My second and last sexual partner must have thought differently of me. He was a French-born Chinese man who’d broken up with his girlfriend a few months prior to our brief fling. The end of the relationship was as spontaneous and random as its beginning. Just like on the first night, I was sprawled out on a futon in his one-bedroom apartment with him panting directly on top of me. Wanting to impress him with my bilingualism, I told him “Je t’aime.” I love you.

He paused mid-coitus as the words escaped my lips. He then shrank away from me, freeing himself from under the mass of dirty sheets that had entangled us both in an intense albeit slightly awkward embrace. When I asked what he was doing, he explained that it seemed as though I was looking for a boyfriend. “Don’t give me the puppy-dog eyes. See, you’re taking this too seriously. And now I feel bad leading you on.”

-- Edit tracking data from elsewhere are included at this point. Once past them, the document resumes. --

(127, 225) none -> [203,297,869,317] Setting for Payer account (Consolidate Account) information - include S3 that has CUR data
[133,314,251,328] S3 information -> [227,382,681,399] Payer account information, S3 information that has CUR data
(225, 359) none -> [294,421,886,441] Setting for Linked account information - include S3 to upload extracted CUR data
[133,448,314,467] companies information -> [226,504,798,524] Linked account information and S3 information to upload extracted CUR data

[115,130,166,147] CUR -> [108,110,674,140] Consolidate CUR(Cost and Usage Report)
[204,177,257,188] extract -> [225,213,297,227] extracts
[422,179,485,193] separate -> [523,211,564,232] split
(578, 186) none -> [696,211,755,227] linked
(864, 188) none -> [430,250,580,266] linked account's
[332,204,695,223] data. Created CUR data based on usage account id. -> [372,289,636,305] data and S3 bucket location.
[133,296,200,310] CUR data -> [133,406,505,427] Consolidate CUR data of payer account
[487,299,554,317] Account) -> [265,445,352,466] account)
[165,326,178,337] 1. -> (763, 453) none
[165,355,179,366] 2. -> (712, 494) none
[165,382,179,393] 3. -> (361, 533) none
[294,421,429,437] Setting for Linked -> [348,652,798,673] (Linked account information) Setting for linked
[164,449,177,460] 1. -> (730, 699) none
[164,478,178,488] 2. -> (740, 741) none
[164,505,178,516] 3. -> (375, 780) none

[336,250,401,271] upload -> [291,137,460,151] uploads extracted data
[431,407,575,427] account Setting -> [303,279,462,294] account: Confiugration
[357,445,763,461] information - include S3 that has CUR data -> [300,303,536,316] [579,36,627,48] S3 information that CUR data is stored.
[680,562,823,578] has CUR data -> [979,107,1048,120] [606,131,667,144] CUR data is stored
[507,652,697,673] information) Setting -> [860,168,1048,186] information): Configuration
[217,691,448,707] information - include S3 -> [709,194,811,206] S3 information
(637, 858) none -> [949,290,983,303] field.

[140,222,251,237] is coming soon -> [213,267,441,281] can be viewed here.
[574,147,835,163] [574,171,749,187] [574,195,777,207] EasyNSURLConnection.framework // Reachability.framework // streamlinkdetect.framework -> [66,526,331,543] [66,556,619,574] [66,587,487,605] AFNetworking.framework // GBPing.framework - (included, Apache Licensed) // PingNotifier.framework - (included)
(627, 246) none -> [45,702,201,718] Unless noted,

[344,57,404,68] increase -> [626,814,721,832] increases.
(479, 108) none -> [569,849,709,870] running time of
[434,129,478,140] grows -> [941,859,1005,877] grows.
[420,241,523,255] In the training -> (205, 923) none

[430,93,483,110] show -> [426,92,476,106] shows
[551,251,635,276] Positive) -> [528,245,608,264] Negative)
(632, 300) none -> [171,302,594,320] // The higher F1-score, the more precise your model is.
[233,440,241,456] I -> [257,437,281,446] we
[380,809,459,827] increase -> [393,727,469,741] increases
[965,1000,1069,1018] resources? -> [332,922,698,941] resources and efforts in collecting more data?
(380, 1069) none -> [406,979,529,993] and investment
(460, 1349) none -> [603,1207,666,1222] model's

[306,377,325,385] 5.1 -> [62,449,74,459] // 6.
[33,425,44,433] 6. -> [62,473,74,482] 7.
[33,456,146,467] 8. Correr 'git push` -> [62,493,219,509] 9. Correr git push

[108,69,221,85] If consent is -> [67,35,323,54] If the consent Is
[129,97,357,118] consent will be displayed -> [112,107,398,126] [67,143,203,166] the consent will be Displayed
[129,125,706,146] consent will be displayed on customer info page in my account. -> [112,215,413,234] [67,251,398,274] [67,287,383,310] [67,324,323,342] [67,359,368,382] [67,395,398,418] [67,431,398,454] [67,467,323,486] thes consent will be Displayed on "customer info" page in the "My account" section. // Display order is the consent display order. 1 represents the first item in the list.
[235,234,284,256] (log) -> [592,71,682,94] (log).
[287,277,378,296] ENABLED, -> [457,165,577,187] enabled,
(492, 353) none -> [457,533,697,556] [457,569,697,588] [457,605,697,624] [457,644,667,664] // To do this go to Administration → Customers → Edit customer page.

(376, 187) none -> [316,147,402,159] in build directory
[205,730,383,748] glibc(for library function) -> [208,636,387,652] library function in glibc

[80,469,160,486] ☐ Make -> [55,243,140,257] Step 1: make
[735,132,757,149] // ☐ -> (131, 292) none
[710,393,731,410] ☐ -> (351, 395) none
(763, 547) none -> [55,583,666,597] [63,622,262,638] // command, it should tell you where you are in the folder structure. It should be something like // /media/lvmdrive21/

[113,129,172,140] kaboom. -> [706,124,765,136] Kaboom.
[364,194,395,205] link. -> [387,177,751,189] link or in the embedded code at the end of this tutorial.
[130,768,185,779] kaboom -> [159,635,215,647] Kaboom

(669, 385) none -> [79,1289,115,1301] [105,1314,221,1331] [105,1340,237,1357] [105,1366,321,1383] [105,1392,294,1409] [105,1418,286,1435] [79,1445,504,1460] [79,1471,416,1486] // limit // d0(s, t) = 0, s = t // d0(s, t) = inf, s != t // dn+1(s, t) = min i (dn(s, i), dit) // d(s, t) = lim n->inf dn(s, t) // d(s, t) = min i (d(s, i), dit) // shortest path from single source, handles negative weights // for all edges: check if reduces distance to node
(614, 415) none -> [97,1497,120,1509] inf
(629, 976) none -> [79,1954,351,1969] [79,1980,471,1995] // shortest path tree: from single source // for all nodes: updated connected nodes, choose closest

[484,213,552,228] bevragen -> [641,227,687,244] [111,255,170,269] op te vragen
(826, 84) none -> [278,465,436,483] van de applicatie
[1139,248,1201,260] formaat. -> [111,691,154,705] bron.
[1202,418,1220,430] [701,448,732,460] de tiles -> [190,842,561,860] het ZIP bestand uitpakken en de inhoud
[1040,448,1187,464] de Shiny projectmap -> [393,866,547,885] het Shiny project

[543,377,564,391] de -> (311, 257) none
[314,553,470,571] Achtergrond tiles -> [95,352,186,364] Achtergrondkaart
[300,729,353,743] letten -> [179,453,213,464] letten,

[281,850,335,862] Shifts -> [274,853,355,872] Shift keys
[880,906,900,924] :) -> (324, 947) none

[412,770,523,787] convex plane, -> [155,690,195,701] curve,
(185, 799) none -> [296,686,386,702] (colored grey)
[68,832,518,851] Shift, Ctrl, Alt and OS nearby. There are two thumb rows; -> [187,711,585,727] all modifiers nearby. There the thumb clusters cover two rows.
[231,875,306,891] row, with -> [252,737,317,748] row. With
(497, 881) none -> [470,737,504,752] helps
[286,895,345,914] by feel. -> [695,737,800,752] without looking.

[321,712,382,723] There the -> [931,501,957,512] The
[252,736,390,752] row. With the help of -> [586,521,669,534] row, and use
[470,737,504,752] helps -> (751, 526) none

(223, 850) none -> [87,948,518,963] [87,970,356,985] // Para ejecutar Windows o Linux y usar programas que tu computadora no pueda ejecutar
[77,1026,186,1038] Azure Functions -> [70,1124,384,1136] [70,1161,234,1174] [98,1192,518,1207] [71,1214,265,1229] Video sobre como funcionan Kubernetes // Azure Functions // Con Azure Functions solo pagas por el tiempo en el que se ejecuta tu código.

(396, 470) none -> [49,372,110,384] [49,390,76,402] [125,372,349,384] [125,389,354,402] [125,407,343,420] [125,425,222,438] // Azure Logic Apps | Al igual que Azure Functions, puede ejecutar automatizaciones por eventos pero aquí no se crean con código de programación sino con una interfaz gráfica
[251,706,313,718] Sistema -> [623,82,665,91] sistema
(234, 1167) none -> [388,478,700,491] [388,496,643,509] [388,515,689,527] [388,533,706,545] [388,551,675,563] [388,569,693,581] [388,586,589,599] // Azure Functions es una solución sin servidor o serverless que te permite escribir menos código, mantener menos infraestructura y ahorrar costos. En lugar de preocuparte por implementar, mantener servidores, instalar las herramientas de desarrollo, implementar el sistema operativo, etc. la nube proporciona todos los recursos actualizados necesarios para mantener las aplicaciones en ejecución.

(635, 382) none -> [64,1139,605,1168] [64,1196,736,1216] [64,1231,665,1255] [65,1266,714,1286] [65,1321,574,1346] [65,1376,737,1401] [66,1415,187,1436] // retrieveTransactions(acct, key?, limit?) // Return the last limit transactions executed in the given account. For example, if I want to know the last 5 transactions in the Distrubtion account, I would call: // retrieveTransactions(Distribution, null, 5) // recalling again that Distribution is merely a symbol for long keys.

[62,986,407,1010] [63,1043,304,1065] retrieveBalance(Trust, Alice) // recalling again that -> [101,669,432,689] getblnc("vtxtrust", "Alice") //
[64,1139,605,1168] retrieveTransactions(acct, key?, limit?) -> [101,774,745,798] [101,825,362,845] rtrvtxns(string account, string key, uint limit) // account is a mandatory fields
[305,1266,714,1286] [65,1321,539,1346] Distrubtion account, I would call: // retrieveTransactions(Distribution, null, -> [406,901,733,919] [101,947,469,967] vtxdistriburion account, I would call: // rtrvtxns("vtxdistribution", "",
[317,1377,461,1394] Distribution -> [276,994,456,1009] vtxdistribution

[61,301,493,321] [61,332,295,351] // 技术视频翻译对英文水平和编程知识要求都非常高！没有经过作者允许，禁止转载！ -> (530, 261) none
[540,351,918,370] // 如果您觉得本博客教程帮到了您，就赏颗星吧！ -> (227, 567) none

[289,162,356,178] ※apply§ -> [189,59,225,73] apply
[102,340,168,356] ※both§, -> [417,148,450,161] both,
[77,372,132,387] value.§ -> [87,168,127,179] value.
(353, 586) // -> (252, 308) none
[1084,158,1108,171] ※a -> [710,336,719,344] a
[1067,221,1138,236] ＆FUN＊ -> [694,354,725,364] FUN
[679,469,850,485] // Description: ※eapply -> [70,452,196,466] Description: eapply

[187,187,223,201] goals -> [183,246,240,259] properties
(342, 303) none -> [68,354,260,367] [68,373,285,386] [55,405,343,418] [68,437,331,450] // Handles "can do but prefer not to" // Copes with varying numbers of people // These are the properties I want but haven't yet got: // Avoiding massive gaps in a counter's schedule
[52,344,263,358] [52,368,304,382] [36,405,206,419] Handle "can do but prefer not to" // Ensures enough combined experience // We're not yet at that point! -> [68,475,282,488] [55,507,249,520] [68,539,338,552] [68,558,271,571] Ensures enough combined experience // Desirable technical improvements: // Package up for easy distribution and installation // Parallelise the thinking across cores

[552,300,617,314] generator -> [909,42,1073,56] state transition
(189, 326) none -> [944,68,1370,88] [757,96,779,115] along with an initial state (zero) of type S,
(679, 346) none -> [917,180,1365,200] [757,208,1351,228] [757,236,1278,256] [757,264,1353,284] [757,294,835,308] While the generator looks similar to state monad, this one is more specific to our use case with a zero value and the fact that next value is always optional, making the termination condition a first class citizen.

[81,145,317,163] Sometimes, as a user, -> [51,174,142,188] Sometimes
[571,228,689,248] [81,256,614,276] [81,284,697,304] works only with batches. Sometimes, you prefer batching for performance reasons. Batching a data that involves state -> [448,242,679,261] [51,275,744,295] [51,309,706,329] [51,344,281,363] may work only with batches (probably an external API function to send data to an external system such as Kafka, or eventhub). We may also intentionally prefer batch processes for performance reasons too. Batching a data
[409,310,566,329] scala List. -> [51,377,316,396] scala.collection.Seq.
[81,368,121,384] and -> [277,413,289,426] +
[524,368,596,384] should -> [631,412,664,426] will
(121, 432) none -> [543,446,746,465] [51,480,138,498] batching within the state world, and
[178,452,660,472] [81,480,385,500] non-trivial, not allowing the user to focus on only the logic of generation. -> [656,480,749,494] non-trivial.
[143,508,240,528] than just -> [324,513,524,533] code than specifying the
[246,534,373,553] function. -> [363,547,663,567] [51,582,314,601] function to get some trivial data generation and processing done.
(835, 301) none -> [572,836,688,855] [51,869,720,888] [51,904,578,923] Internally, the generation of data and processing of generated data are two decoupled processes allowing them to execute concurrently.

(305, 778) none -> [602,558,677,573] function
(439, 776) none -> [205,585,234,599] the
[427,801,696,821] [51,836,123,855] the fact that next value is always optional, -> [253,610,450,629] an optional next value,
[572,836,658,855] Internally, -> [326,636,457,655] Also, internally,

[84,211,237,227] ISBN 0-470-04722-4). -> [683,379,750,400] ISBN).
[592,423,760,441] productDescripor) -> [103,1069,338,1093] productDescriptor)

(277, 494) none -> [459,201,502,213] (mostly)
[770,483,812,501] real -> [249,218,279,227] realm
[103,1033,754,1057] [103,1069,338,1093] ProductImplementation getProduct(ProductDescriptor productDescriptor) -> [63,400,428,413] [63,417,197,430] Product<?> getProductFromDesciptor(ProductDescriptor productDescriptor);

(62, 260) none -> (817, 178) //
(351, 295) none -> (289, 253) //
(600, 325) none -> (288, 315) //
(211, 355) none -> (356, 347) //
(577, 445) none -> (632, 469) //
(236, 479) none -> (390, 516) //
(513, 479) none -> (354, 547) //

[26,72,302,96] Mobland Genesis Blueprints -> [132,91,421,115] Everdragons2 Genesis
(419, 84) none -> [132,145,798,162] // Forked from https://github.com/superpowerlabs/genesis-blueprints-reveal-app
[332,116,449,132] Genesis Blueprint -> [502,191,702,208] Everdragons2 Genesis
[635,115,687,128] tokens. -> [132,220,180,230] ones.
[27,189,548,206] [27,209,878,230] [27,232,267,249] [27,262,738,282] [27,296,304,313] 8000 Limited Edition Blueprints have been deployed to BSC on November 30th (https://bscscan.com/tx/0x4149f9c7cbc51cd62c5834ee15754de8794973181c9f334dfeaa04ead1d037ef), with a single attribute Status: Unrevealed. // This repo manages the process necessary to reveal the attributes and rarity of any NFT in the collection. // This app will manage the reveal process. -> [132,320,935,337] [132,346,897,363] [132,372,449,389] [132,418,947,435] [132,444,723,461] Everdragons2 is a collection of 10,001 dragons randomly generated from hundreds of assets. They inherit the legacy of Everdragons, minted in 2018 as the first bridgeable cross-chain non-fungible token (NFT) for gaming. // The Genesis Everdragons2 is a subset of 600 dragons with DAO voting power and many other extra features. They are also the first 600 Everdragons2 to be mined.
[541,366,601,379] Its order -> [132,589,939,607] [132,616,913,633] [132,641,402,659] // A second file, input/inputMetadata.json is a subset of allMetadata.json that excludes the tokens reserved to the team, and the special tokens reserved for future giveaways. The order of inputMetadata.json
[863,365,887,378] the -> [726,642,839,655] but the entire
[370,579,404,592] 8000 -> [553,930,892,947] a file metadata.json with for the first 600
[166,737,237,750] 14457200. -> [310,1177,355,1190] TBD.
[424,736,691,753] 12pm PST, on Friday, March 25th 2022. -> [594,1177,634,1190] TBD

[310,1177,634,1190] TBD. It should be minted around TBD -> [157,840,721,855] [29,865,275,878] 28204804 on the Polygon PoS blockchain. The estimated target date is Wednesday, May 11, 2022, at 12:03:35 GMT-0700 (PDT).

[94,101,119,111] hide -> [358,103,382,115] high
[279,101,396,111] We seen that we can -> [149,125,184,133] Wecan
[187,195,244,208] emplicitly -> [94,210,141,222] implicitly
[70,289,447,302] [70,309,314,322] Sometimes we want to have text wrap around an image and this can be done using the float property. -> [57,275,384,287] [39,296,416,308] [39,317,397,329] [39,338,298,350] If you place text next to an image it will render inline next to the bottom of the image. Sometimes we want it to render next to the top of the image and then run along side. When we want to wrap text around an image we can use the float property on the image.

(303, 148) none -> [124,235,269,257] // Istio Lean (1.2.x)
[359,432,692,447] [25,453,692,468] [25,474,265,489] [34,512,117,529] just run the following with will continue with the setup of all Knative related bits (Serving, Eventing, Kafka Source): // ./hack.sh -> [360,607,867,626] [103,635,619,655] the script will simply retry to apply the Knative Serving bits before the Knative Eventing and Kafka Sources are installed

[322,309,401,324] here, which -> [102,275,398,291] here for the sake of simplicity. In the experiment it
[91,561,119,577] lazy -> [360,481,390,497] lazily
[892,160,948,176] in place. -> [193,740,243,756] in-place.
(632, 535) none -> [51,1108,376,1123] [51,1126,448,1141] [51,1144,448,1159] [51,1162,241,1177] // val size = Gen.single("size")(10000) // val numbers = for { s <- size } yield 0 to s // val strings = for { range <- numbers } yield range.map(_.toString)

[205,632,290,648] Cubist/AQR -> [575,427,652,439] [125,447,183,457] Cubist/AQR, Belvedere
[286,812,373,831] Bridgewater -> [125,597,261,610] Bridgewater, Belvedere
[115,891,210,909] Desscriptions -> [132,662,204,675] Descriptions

“That’s insane,” I said, to which he responded by putting on a pair of men's track pants that had been puddled on the floor.

I tried to reason with him, blurting out every possible thing that might change his mind: People said all sorts of silly things during sex. Why was “love” such a taboo word while dirty talk was permissible if not expected? The French verb “aimer” could mean “to like” just as much as it meant “to love”; it was so ambiguous. And besides, even the definition of love-love was super vast when you really thought about it. And just why exactly did people like him think that every woman was after a long-term relationship? Didn’t he realize how improbable it was for us to have a serious thing together? Was he equating my being female with clingy-ness and idiotic idealism?

He walked me to the subway after he swore to God that we could still be friends. We hugged by the station entrance and he promised to see 'The Martian' with me the next day though he would never show up to the cinema. That was the last time I saw him.

Descending the urine-stained stairwell that led to the turnstiles, eventually forcing myself towards the platform and onto the overcrowded train, I couldn’t help be angry -- angry at myself, at the French Chinese man, at the dishwater-blonde schoolgirl who took the last seat before I could. I felt sick as I clung loosely to one of the cold metal poles that lined the length of the car.

My mind was torn in a million directions. Disjointed thoughts kept me from staring out the window like I normally did during every ride. Everything was a question: Why were people so afraid of forging emotional, temporary connections with others? Why did we only value relationships that didn’t have a foreseeable expiration date? Why was the guarantee of losing people accepted and yet simultaneously ignored the same way death was? Was it really that terrible a fate? And couldn’t hookups satisfy other emotions aside from just lust?

After a few stops, I felt tears brimming in my eyes. People are sure dumb, I thought. So easily affected. I tried to fish a Kleenex from my purse when the train lurched forward, throwing me against the sliding doors.